What is being asked | Read the lines of the data below and retrieve those with "stars".
(Material provided begins)
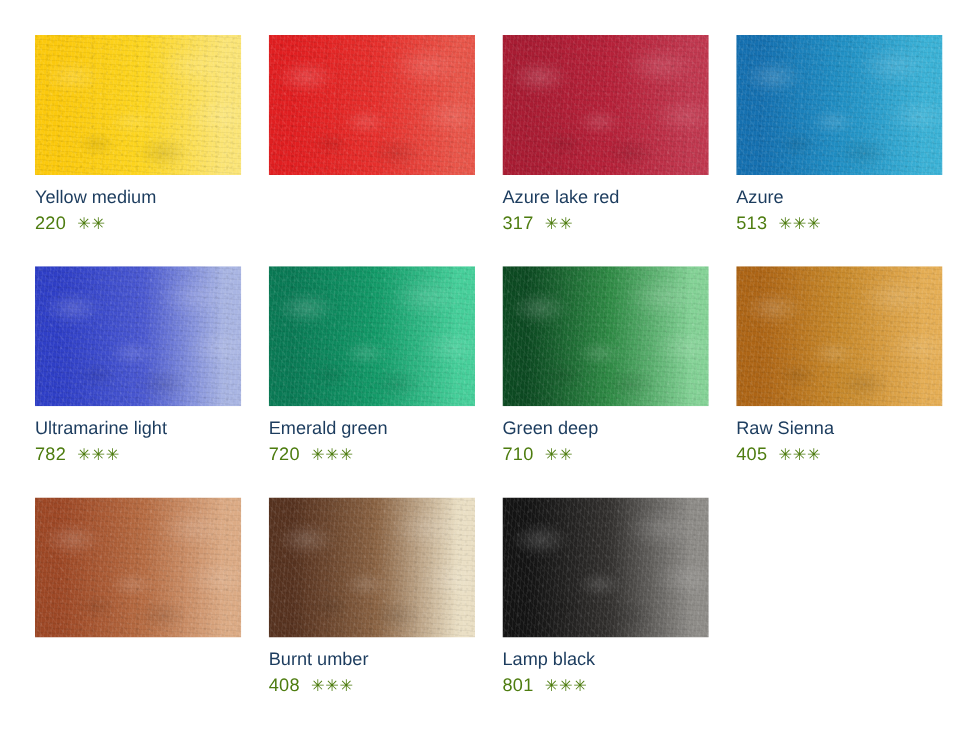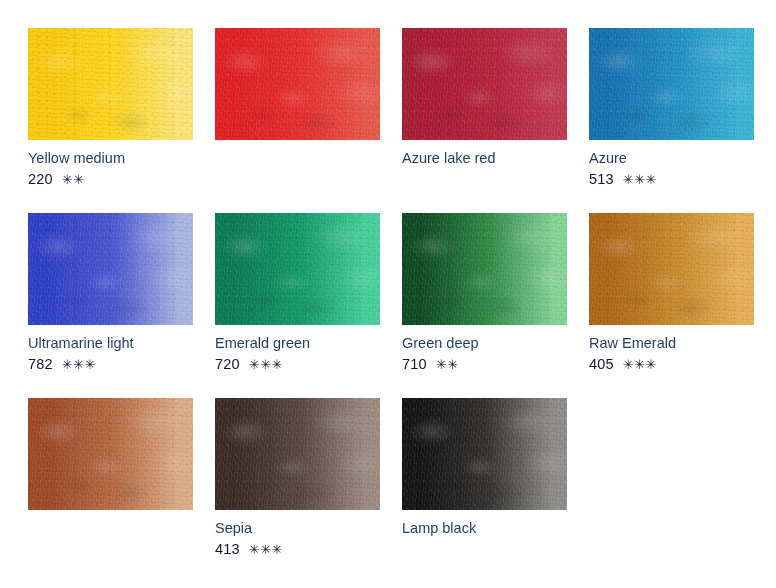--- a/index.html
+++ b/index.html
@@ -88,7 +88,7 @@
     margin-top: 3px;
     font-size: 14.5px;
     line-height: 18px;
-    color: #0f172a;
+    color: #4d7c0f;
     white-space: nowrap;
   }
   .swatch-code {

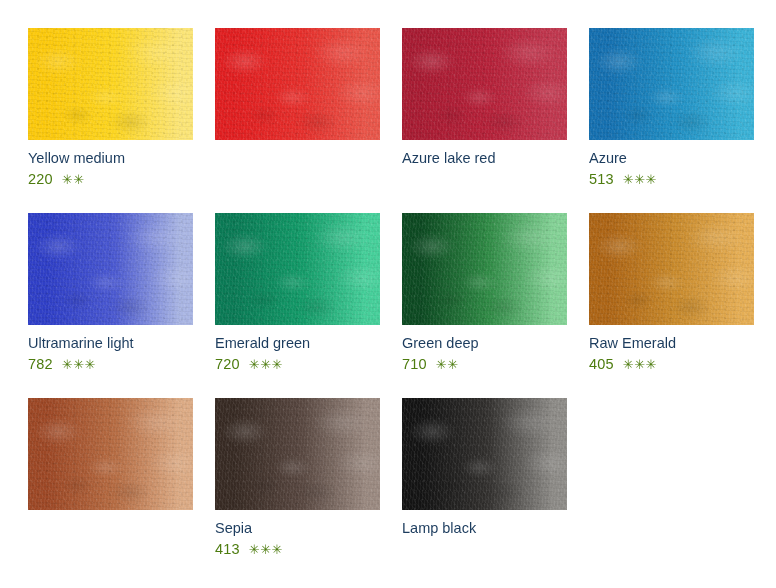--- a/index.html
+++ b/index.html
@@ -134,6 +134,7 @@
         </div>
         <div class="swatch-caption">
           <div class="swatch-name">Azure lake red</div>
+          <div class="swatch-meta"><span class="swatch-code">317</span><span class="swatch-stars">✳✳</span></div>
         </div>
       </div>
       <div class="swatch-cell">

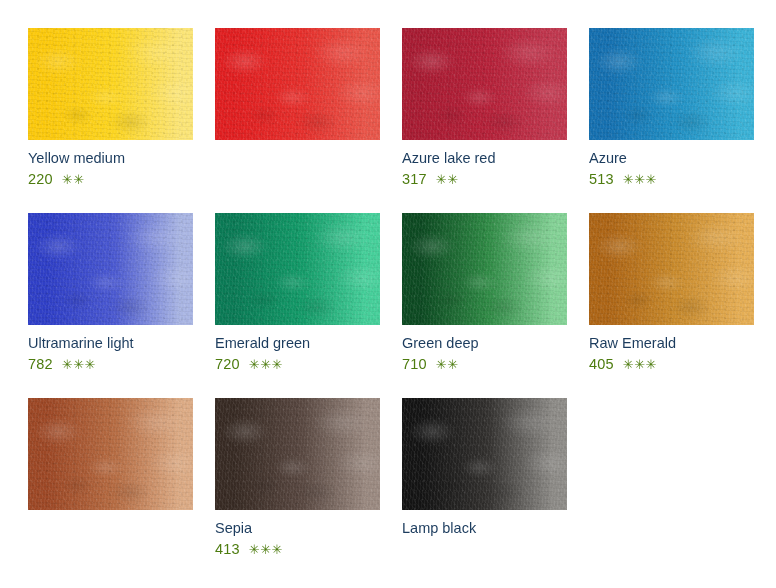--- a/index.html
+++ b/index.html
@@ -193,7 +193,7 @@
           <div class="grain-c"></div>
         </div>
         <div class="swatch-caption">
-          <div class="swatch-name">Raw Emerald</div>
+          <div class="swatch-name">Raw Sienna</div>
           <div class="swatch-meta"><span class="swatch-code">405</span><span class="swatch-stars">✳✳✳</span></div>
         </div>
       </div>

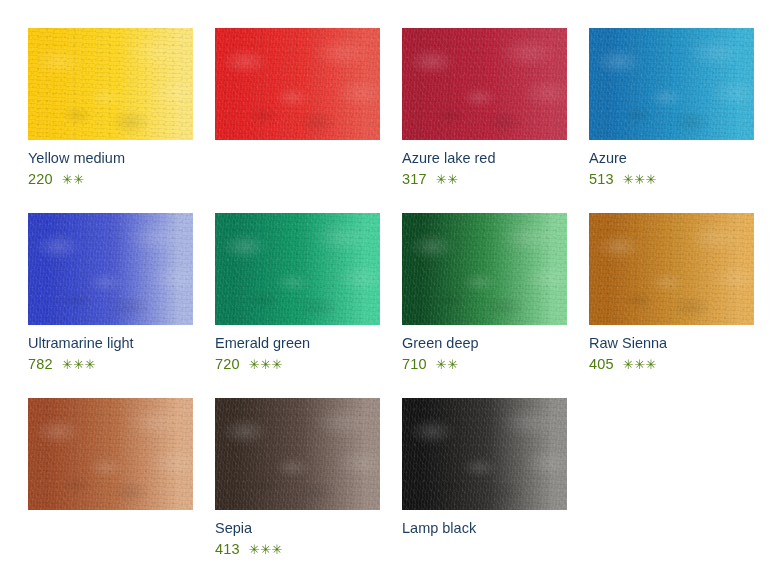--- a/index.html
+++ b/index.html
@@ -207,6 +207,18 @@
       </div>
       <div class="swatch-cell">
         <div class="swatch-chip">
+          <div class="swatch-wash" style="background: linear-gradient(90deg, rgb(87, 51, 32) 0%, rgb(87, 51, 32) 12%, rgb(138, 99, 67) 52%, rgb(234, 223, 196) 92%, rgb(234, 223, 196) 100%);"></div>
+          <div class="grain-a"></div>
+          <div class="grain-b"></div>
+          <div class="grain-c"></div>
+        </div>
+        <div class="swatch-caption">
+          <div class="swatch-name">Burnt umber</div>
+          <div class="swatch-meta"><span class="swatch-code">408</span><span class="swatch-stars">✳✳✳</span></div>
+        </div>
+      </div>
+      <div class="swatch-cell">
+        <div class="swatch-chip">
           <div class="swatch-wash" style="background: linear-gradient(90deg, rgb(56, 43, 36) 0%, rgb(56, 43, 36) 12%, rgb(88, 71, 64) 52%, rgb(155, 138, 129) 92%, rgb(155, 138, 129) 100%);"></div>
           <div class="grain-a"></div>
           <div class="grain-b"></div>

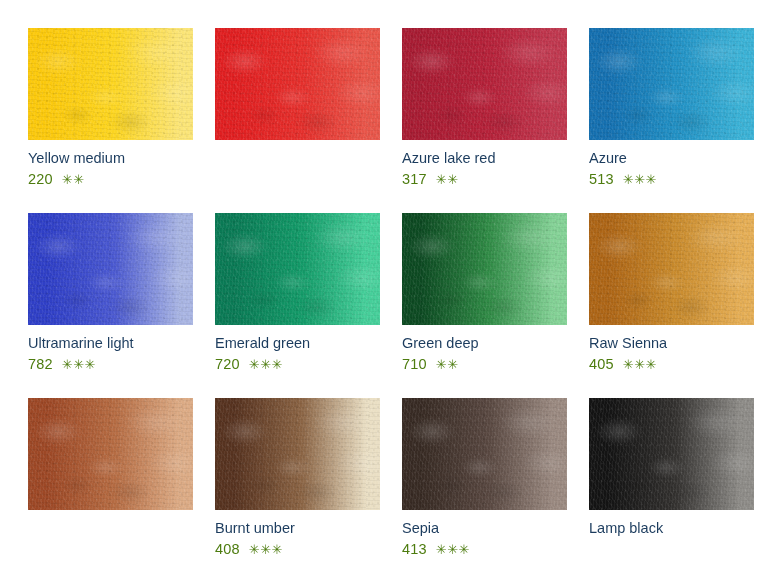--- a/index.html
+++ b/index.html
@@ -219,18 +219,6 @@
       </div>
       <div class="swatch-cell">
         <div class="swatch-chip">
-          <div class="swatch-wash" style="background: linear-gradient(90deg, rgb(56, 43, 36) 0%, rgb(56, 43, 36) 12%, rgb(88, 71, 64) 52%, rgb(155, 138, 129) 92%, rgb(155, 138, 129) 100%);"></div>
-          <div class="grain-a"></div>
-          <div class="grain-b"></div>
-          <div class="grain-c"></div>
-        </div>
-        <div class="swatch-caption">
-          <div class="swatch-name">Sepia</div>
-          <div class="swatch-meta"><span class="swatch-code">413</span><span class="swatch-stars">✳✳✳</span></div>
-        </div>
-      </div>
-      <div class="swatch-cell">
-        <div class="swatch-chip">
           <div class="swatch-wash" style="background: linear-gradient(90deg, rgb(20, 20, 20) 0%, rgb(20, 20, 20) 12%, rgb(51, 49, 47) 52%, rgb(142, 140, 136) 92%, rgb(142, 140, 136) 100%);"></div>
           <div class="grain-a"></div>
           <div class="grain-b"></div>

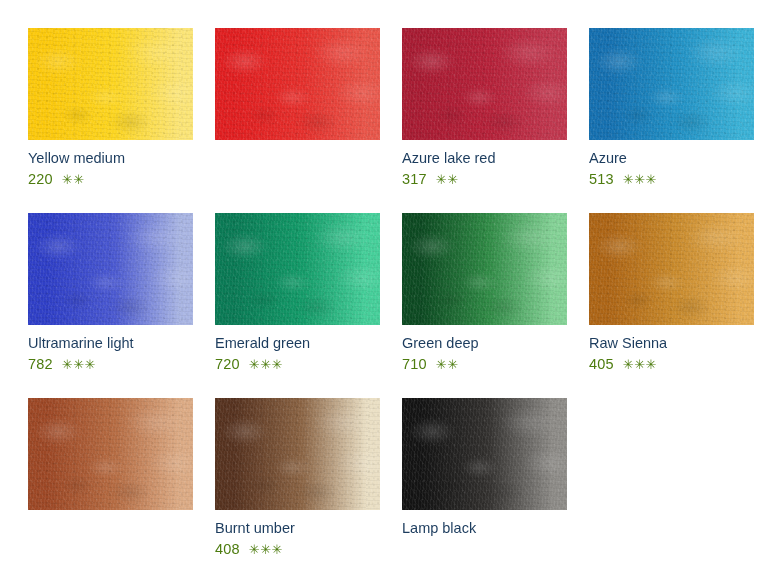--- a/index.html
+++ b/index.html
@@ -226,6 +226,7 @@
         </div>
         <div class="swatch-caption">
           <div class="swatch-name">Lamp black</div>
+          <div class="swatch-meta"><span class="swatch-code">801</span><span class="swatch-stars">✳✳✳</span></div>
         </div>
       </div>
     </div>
(Material provided ends)
Answer box |
+          <div class="swatch-meta"><span class="swatch-code">317</span><span class="swatch-stars">✳✳</span></div>
           <div class="swatch-meta"><span class="swatch-code">405</span><span class="swatch-stars">✳✳✳</span></div>
+          <div class="swatch-meta"><span class="swatch-code">408</span><span class="swatch-stars">✳✳✳</span></div>
-          <div class="swatch-meta"><span class="swatch-code">413</span><span class="swatch-stars">✳✳✳</span></div>
+          <div class="swatch-meta"><span class="swatch-code">801</span><span class="swatch-stars">✳✳✳</span></div>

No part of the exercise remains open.